Diese beiden Angriffslinien, die für das Scoring zuständig sein werden, könnten mit den vorhandenen individuellen Skills definitiv aufzeigen. Da die Angriffslinien drei und vier überwiegend für das Körperspiel und für die Entlastung der ersten beiden Angriffslinien verantwortlich sein werden, baut Roger Bader hier auf Physis: Leon Wallner, Clemens Krainz, Julian Pauschenwein, Dominik Unterweger, Marlon Tschofen, Mathias Böhm und Finn van Ee (KAC) entsprechen (für österreichische Verhältnisse) mit einer Durchschnittsgröße von 1,85m und 84kg dieser Rolle sehr gut.

Auf der Torhüterposition ist Team Austria mit Sebastian Wraneschitz (Jahrgang 2002), der bei den Vienna Capitals in der ICE in sechs Spielen vier Mal als Sieger vom Eis ging, Jakob Brandner (Kotkan Titaanit, Finnland) und Leonhard Sommer (Steel Wings Linz) stark aufgestellt.

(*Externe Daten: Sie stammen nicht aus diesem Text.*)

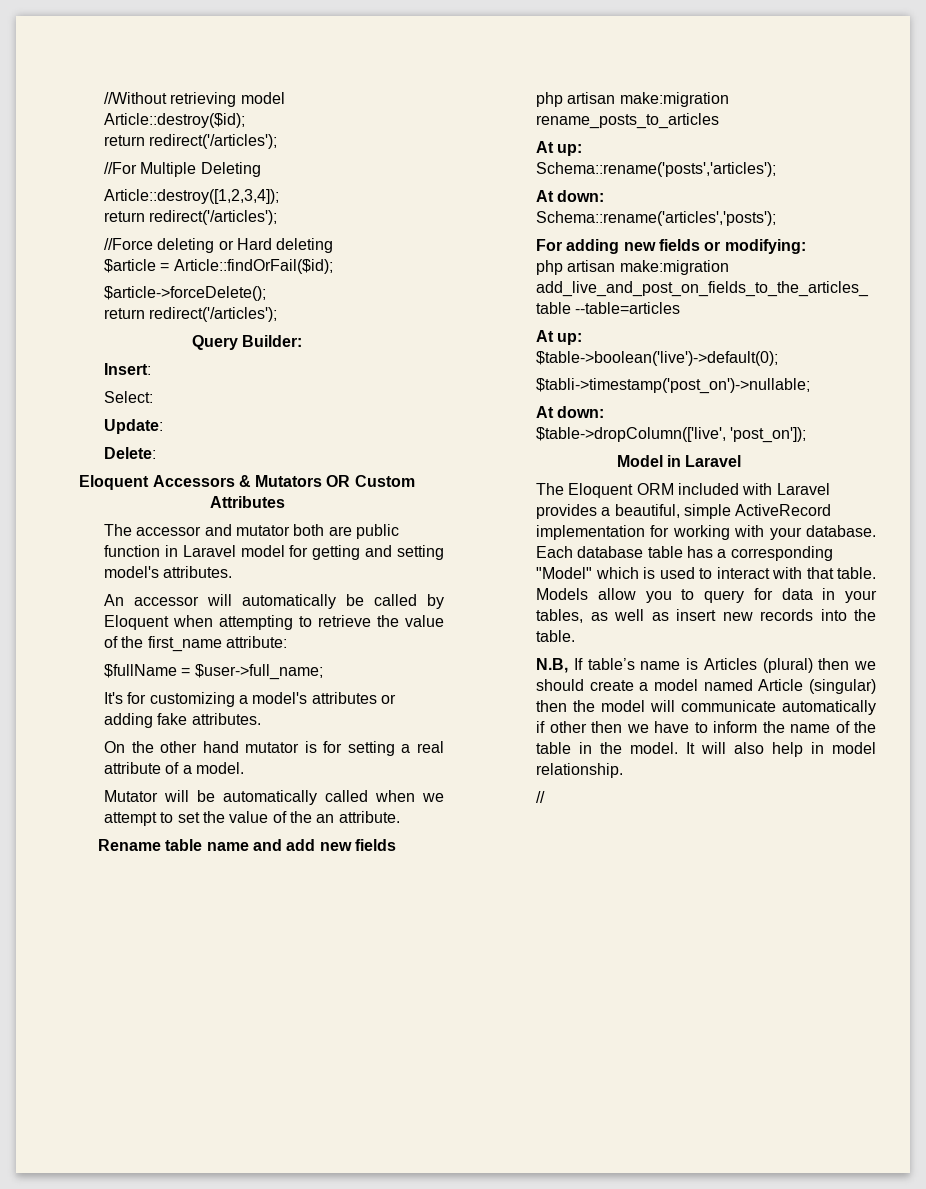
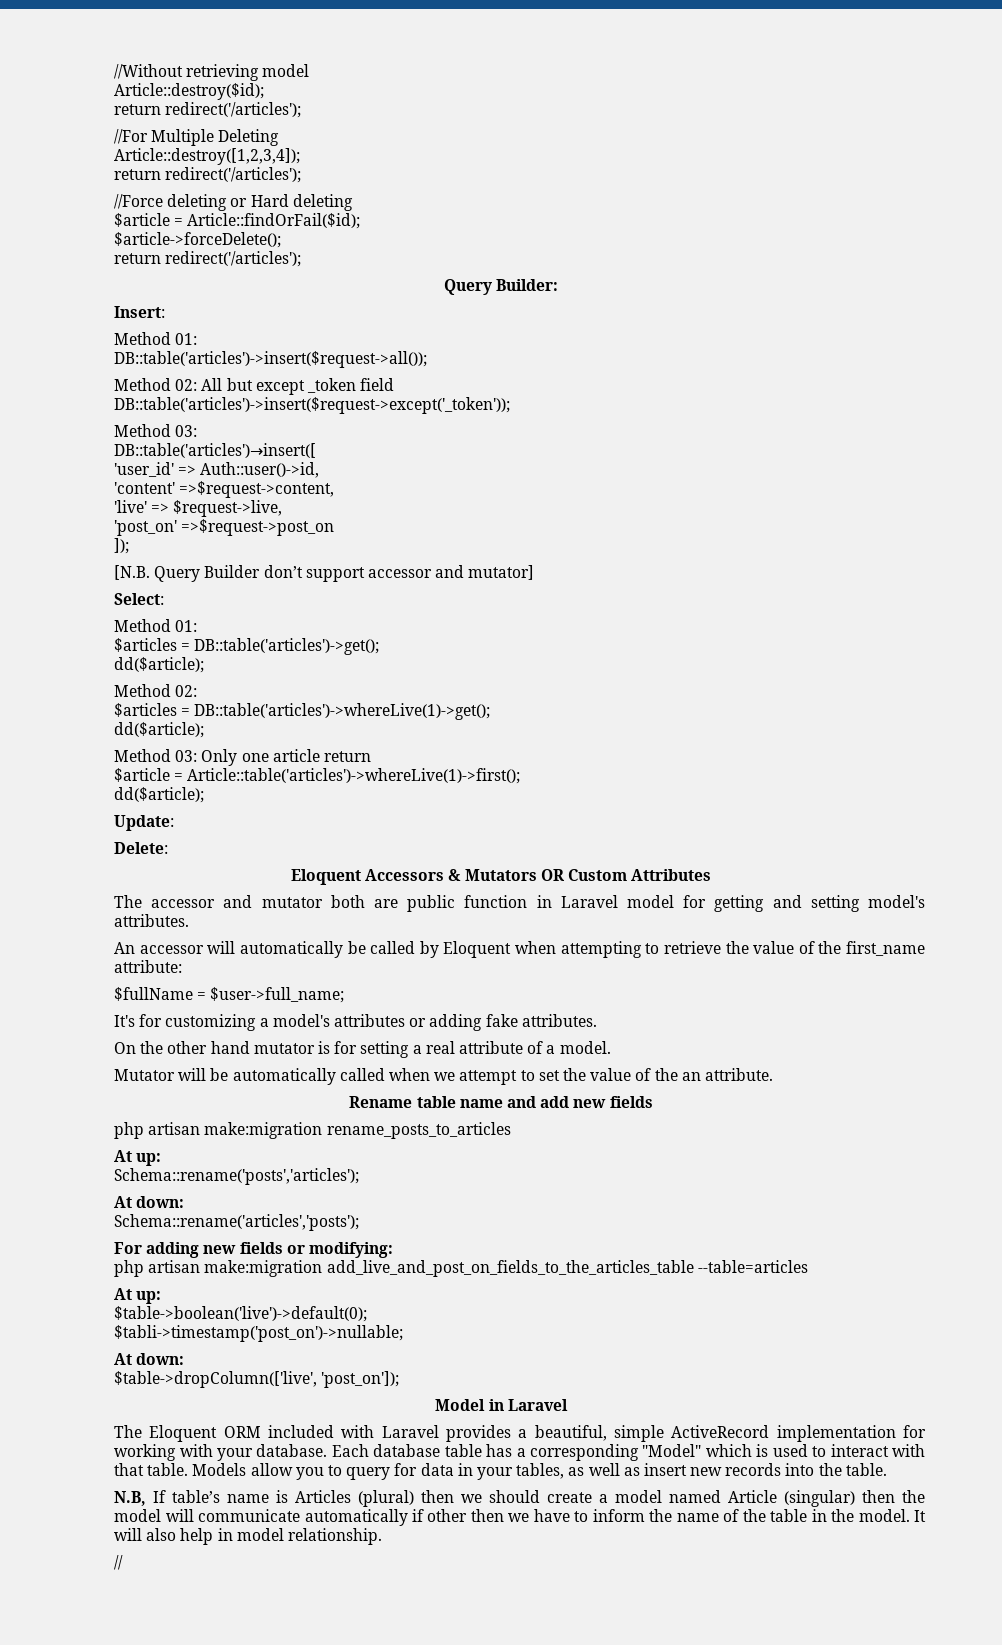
  Insert:
+ Method 01:
+ DB::table('articles')->insert($request->all());
+ Method 02: All but except _token field
+ DB::table('articles')->insert($request->except('_token'));
+ Method 03:
+ DB::table('articles')→insert([
+ 'user_id' => Auth::user()->id,
+ 'content' =>$request->content,
+ 'live' => $request->live,
+ 'post_on' =>$request->post_on
+ ]);
+ [N.B. Query Builder don’t support accessor and mutator]
  Select:
+ Method 01:
+ $articles = DB::table('articles')->get();
+ dd($article);
+ Method 02:
+ $articles = DB::table('articles')->whereLive(1)->get();
+ dd($article);
+ Method 03: Only one article return
+ $article = Article::table('articles')->whereLive(1)->first();
+ dd($article);

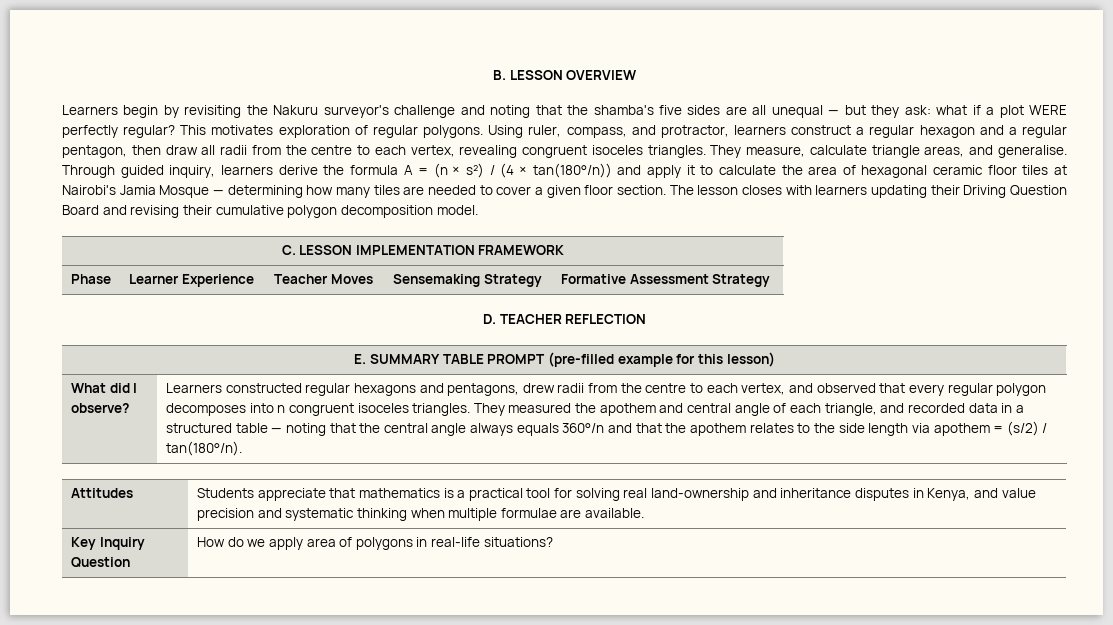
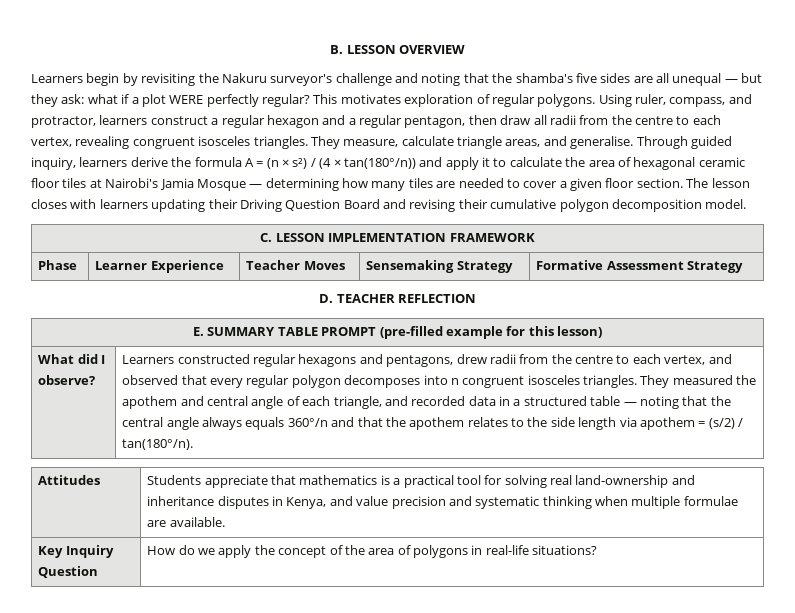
- Using ruler, compass, and protractor, learners construct a regular hexagon and a regular pentagon, then draw all radii from the centre to each vertex, revealing congruent isoceles triangles.
+ Using ruler, compass, and protractor, learners construct a regular hexagon and a regular pentagon, then draw all radii from the centre to each vertex, revealing congruent isosceles triangles.
- Learners constructed regular hexagons and pentagons, drew radii from the centre to each vertex, and observed that every regular polygon decomposes into n congruent isoceles triangles.
+ Learners constructed regular hexagons and pentagons, drew radii from the centre to each vertex, and observed that every regular polygon decomposes into n congruent isosceles triangles.
- Key Inquiry Question | How do we apply area of polygons in real-life situations?
+ Key Inquiry Question | How do we apply the concept of the area of polygons in real-life situations?

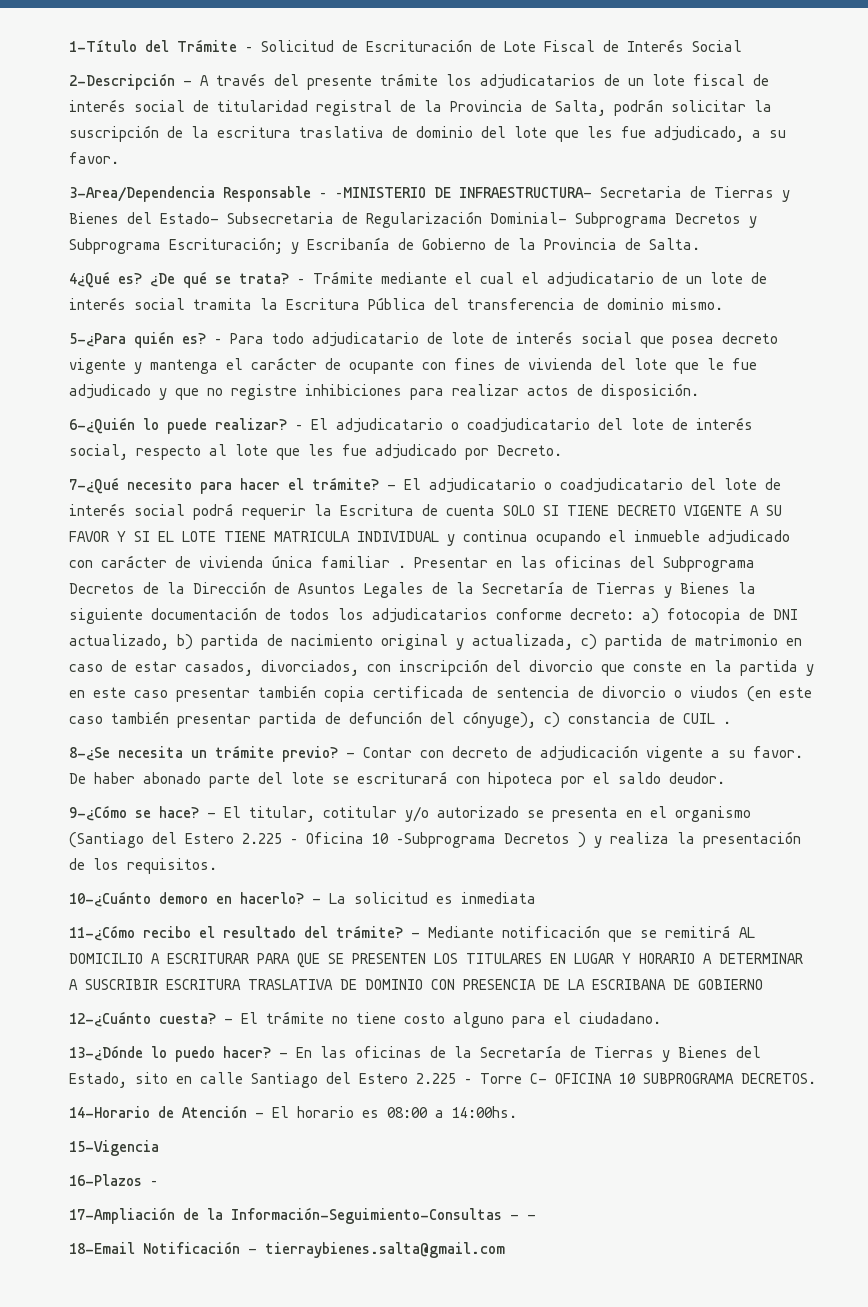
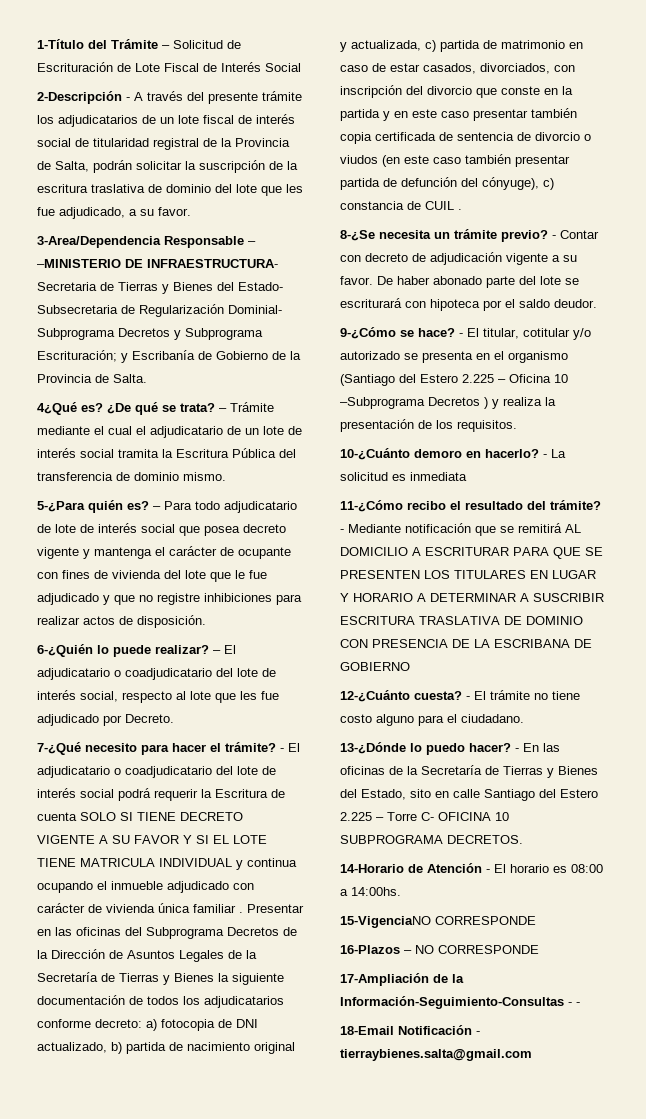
- 15-Vigencia
+ 15-VigenciaNO CORRESPONDE
- 16-Plazos –
+ 16-Plazos – NO CORRESPONDE

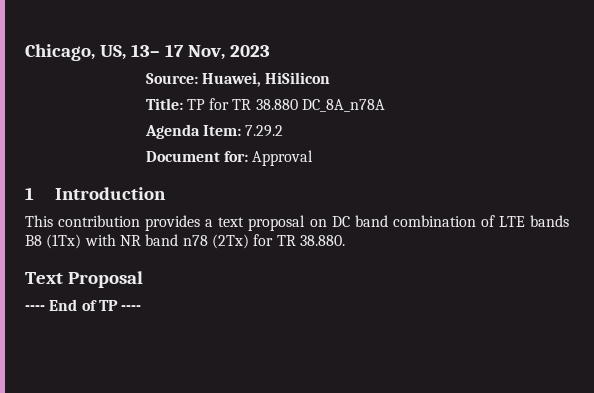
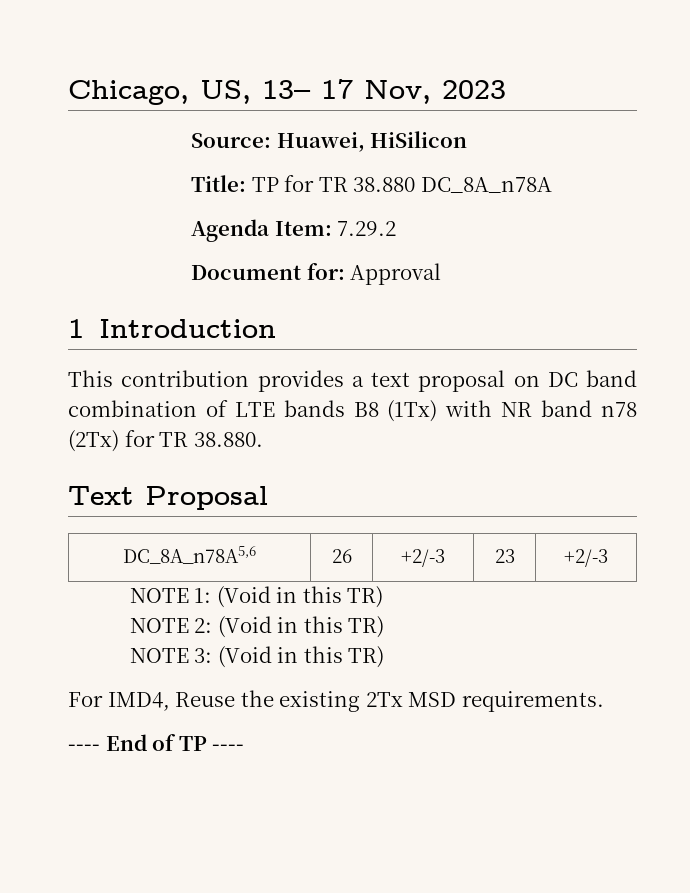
+ DC_8A_n78A5,6 | 26 | +2/-3 | 23 | +2/-3
+ NOTE 1: (Void in this TR)
+ NOTE 2: (Void in this TR)
+ NOTE 3: (Void in this TR)
+ For IMD4, Reuse the existing 2Tx MSD requirements.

Wenn auch der Teamspirit stimmt, wovon man bei einem krassen Außenseiter, wie es Österreich bei den World Juniors grundsätzlich immer ist, ausgeht, kann die eine oder andere Überraschung gelingen. Und eine Überraschung ist angesichts der Übermacht der Gruppengegner Österreichs eine Niederlage im überschaubaren Bereich. So realistisch muss man sein.

Zudem können die Österreicher befreit aufspielen, sie sind auch bei den nächsten World Juniors 2022, abermals in Kanada, dabei. Aufgrund der Absage der Weltmeisterschaften der anderen Leistungsklassen, gibt es keinen Ab- bzw. Aufsteiger.